What is the research about?

Early childhood is an important time for brain development. Changes to the brain during this time affect cognition, language, and social behavior. Some wonder if children are at risk of worse development when exposed to anesthesia and surgery during this period.

What did the researchers do?

James O’Leary and colleagues wanted to determine early surgery’s role in later development. To avoid limitations of earlier research the group used population-level data. The group linked EDI data with Institute for Clinical Evaluative Sciences (ICES) health data.

EDI data from 2004-2012 in Ontario included 374,577 children. Of these, 317,169 children were eligible for database linkage. A final sample of 259,247 (82%) linked to unique records in the healthcare databases.

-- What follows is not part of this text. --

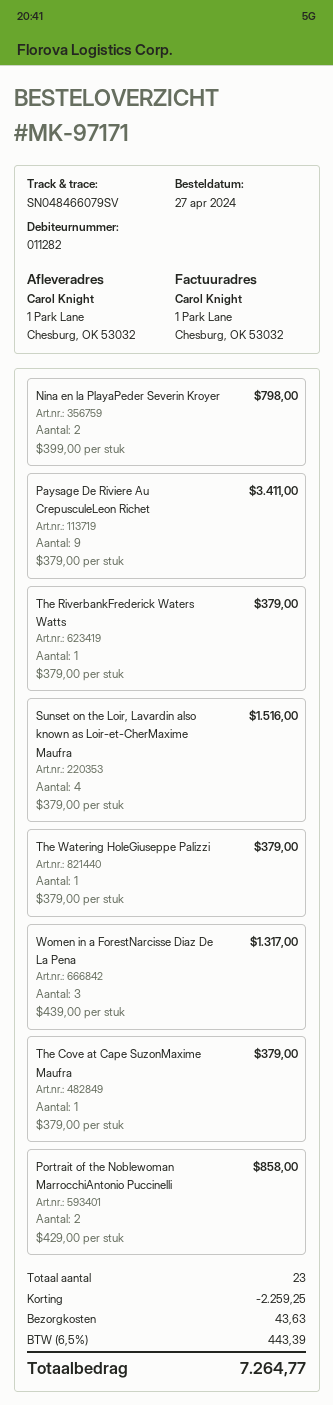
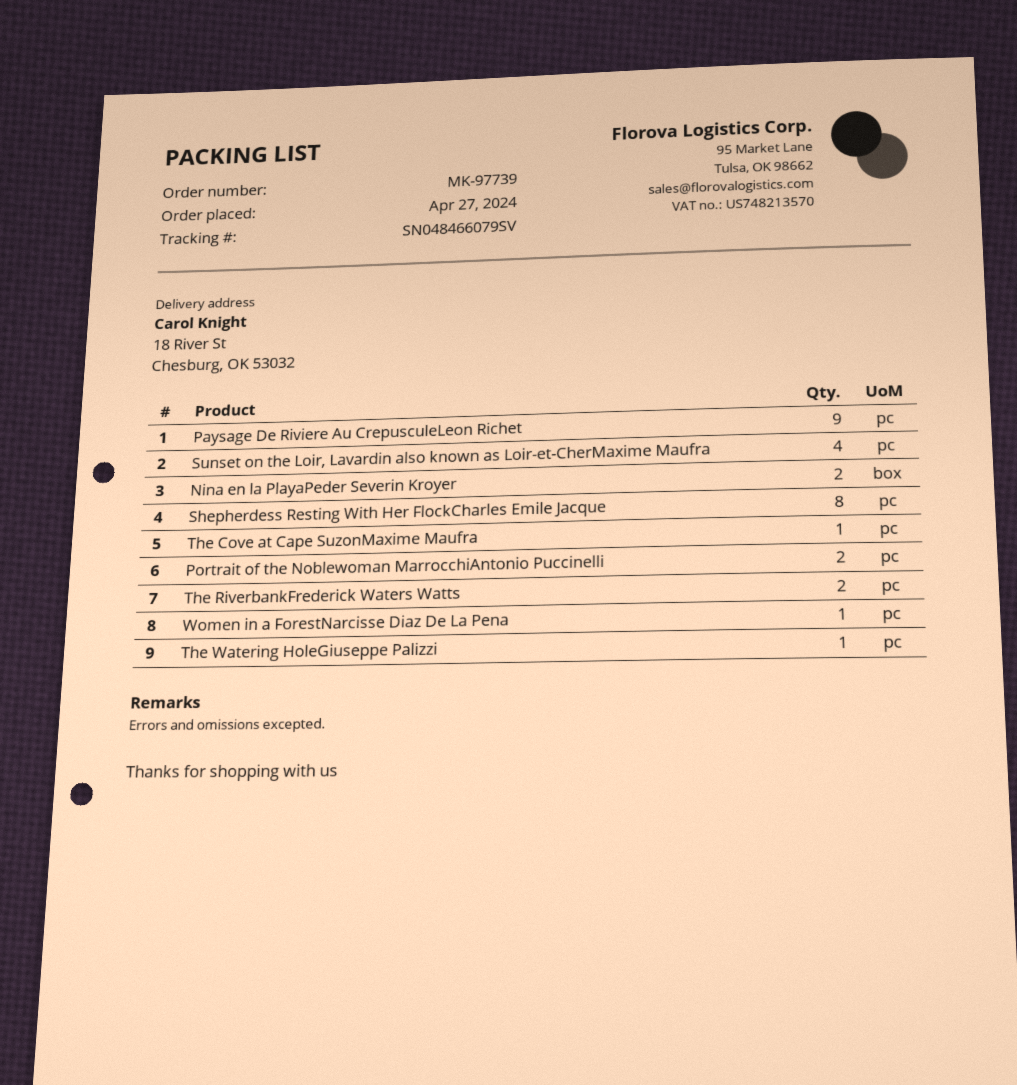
order number: MK-97171 -> MK-97739
ship to: 1 Park Lane, Chesburg, OK 53032 -> 18 River St, Chesburg, OK 53032
The RiverbankFrederick Waters Watts: 1 -> 2
Women in a ForestNarcisse Diaz De La Pena: 3 -> 1
Shepherdess Resting With Her FlockCharles Emile Jacque: none -> 8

Researchers used the ICES database to determine whether a child had any surgical procedure. They also recorded the age a child first had surgery, number of surgical procedures, and total length of hospital stay.

The researchers used EDI vulnerability as a measure of children’s development.

What did researchers find?

Developmental vulnerability for children who had surgery was 25.6%. Developmental vulnerability for children who did not have surgery was 25.0%.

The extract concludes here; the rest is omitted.